Healthcare med device makers ensure more guarantees
Med device manufacturers are being pushed toward taking partial responsibilities for faulty products alongside with insurers and U.S. hospitals. In the competitive environment, often pressed by insufficient demand, suppliers slowly move toward taking a risk and providing additional guaranties to gain an edge on the marketplace. Reuters, UK reports that in recent years there were billions of dollars paid to settle court claims of unsatisfied and at times unable to covers additional costs of treatment customers. The emerging trend is pushing medical device makers to not just cover the cost of broken or defective parts but to become accountable for health outcomes.

Vaccine products are said to reach $40 billion in sales by 2020. According to a recent report by the Tufts Center for the Study of Drug Development this number has tripled comparing to 2005. Research and development of vaccine products are on the rise. It is explained by many factors include the healthcare system and reluctance of healthcare providers to deliver long-term care for patients as well as continuous advances in cancer treatment research.

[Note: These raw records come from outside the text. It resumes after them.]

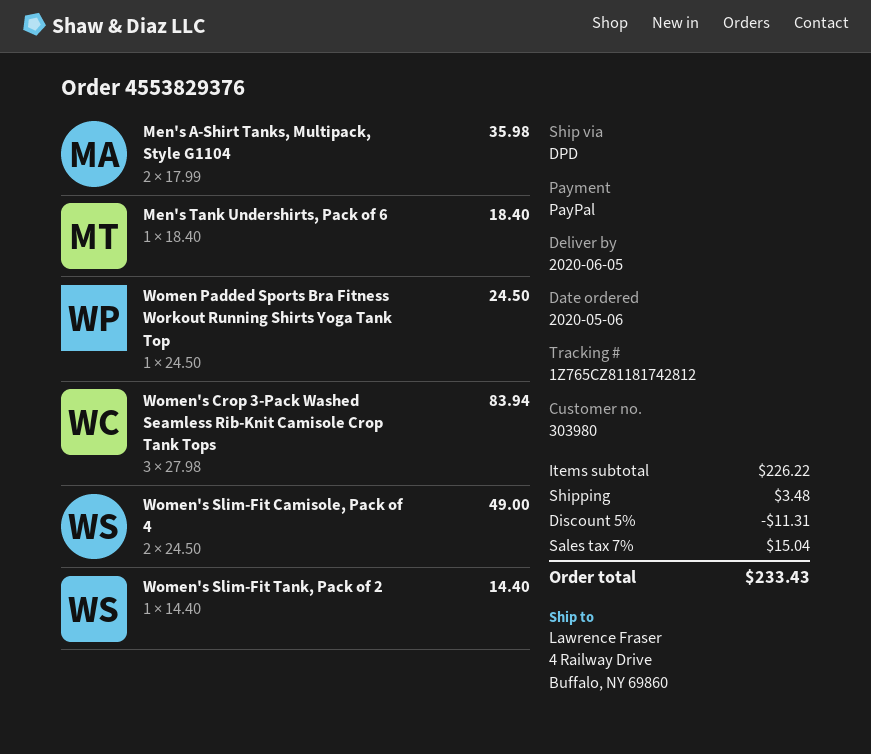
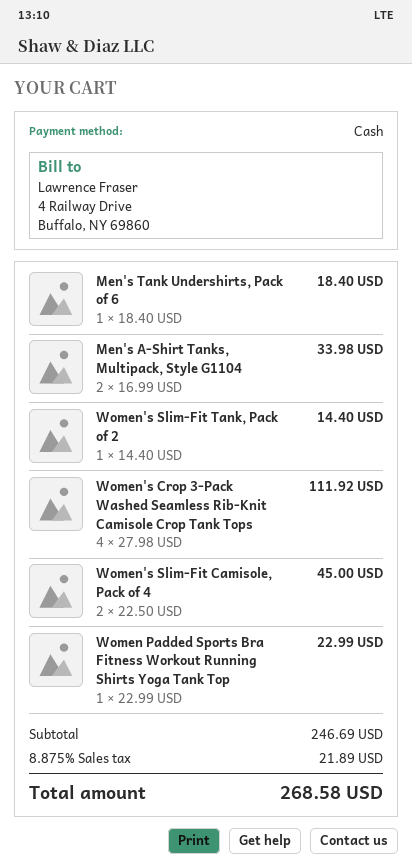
payment method: PayPal -> cash
Men's A-Shirt Tanks, Multipack, Style G1104: 2 x 17.99 = 35.98 -> 2 x 16.99 = 33.98
Women Padded Sports Bra Fitness Workout Running Shirts Yoga Tank Top: 1 x 24.50 = 24.50 -> 1 x 22.99 = 22.99
Women's Crop 3-Pack Washed Seamless Rib-Knit Camisole Crop Tank Tops: 3 x 27.98 = 83.94 -> 4 x 27.98 = 111.92
Women's Slim-Fit Camisole, Pack of 4: 2 x 24.50 = 49.00 -> 2 x 22.50 = 45.00
subtotal: 226.22 -> 246.69
discount: 5% = 11.31 -> none
shipping: 3.48 -> none
tax: 7% = 15.04 -> 8.875% = 21.89
total: 233.43 -> 268.58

The "Vaccine products in the R&D pipeline have more than tripled since 2005" report also suggests that while vaccine product makers are in the development phase at full speed, one of the obstacles they may face is distrust that consumers express toward vaccination as a general trend.

The packaging market in pharmaceutical industry in projected to reach $80 million dollars in value by 2020. Packaging of pharma products aims to protect the products from external influence, extend it shelf-life as well as cover all legal aspects. The pharmaceutical packaging market is rapidly growing due to steady progress in drug and vaccine development, and therefore the need of appropriate up-to-date packaging that responds to ever-changing demands of capricious consumers persists.

Biotech industry on the East Coast is represented by HocusLocusNot true they say, that biotech industry belongs to the West Coast - a biotech company from NY (Albany) was awarded more than $1 million in grants from the National Institutes of Health and the National Science Foundation. HocusLocus is focusing its attention on developing a cure against HIV and Ebola through the "switchable" mechanism that allows to switch from one gene to another one potentially killing cancer cells and viruses.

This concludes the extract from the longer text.